#### TRY IT:
For this exercise, please find the lines in the entries that include the word "family" and copy them.

#### GIVEN INFORMATION:
------------------------------------------------
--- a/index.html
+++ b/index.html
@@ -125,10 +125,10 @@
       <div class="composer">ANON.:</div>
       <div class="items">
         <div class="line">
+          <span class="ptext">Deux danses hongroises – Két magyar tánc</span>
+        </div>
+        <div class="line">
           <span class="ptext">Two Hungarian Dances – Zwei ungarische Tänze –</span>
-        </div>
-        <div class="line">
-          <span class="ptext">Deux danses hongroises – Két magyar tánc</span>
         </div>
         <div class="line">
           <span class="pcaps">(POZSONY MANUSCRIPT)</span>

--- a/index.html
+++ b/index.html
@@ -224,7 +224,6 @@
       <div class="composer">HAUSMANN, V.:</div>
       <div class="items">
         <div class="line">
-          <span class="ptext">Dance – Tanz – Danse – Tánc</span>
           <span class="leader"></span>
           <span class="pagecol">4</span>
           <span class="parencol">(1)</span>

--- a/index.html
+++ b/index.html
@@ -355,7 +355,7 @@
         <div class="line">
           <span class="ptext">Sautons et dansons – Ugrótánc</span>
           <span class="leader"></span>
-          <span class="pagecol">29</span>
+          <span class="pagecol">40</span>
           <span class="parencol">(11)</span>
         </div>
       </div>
------------------------------------------------
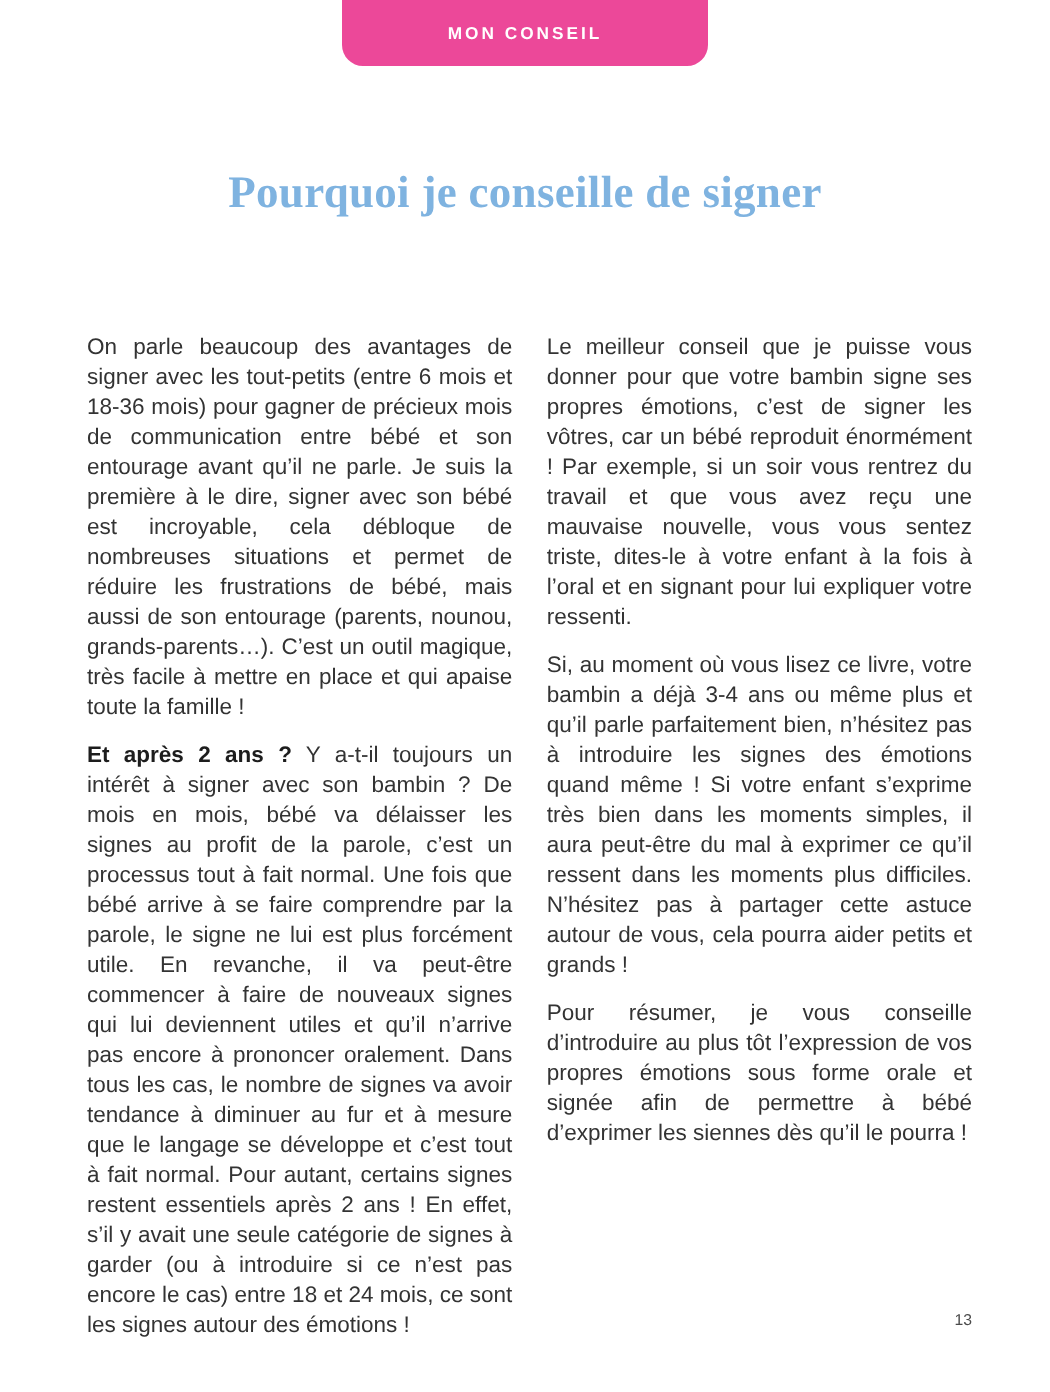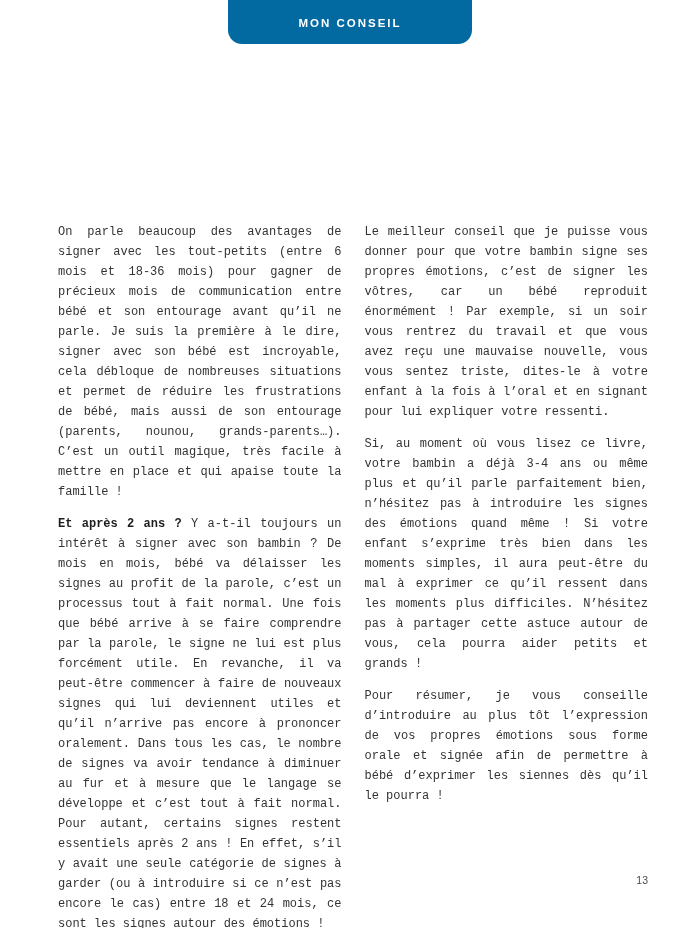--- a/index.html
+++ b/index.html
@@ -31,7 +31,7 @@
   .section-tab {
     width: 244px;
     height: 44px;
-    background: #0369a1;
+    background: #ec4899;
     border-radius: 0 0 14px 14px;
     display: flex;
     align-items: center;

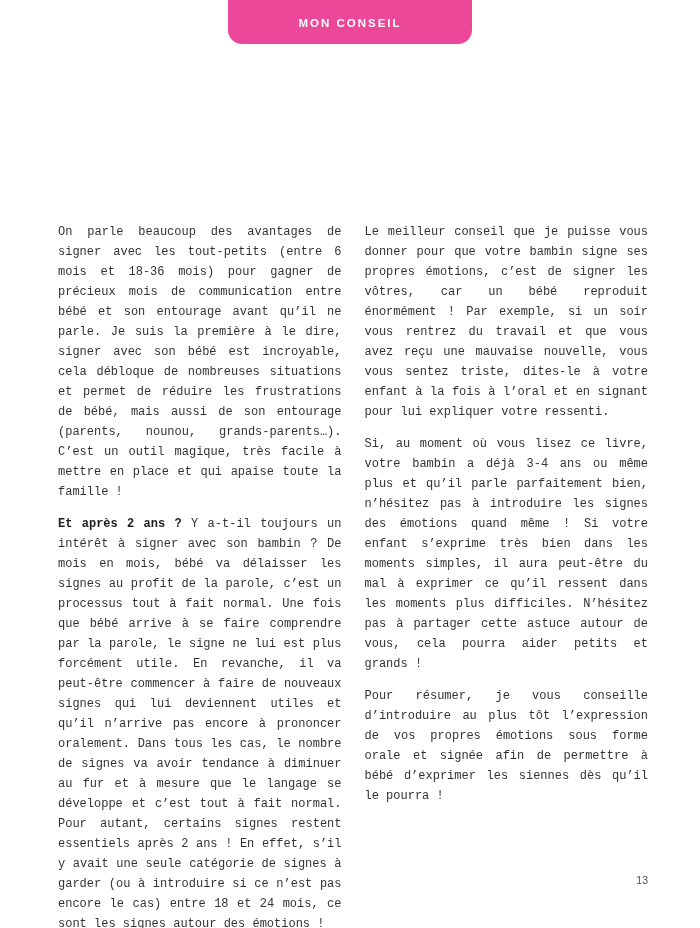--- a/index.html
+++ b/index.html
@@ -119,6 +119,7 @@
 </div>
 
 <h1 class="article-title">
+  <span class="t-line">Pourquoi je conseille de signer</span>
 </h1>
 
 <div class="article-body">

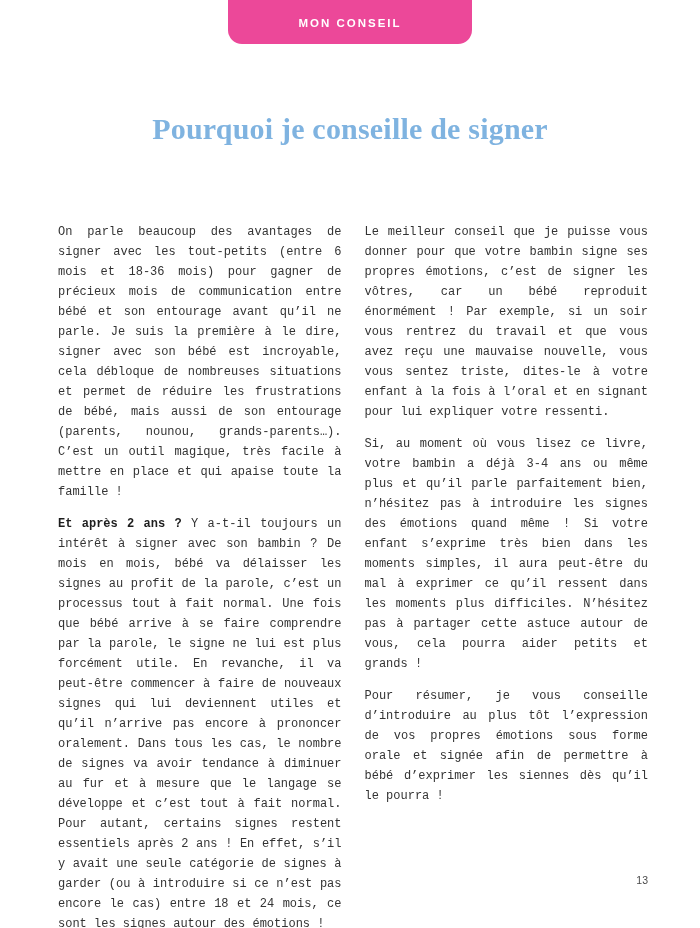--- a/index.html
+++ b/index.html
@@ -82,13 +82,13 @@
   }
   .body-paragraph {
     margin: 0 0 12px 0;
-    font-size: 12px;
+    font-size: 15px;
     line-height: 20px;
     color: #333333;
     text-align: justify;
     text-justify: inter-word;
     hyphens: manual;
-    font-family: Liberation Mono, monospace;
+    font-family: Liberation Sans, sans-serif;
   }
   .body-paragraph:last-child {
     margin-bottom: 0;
------------------------------------------------
#### TASK SOLUTION:
-    font-family: Liberation Mono, monospace;
+    font-family: Liberation Sans, sans-serif;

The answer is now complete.